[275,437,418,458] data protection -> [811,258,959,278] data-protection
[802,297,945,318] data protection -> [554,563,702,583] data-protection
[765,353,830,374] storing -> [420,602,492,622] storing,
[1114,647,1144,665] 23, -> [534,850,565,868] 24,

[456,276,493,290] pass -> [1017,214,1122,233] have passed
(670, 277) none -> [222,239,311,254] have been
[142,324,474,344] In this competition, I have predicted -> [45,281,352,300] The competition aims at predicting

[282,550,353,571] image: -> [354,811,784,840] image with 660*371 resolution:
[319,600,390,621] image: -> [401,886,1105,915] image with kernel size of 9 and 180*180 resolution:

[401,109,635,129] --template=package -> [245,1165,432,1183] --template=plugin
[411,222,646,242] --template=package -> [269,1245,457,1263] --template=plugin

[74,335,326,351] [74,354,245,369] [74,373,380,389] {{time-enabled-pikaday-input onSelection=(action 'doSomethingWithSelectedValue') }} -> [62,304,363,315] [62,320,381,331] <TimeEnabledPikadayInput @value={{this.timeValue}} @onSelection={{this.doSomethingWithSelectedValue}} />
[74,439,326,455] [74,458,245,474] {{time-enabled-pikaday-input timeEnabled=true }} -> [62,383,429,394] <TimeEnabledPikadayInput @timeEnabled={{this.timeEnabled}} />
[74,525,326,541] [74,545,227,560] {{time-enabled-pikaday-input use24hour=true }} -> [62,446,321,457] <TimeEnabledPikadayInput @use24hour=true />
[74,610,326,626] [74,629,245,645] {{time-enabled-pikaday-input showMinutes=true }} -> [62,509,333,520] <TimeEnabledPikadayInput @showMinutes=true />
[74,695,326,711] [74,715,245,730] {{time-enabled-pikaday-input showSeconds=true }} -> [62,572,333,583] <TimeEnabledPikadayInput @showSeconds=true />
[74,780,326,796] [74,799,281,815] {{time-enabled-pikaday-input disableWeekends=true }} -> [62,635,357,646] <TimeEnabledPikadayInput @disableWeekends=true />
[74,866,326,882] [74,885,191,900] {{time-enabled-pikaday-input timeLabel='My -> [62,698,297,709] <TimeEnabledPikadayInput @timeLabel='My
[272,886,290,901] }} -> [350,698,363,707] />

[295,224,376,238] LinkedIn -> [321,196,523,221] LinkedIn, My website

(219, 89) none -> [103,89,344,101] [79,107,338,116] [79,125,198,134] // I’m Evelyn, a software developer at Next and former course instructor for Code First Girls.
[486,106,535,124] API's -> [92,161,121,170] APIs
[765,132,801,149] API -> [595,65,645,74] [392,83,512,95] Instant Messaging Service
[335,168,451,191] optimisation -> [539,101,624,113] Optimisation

**INSTRUCTIONS TO FOLLOW:**
Each line from the top of the records down to the one with "(670, 277) none" must be retyped exactly; include both ends and nothing else.

**ANSWER TO THE PROBLEM:**
[275,437,418,458] data protection -> [811,258,959,278] data-protection
[802,297,945,318] data protection -> [554,563,702,583] data-protection
[765,353,830,374] storing -> [420,602,492,622] storing,
[1114,647,1144,665] 23, -> [534,850,565,868] 24,

[456,276,493,290] pass -> [1017,214,1122,233] have passed
(670, 277) none -> [222,239,311,254] have been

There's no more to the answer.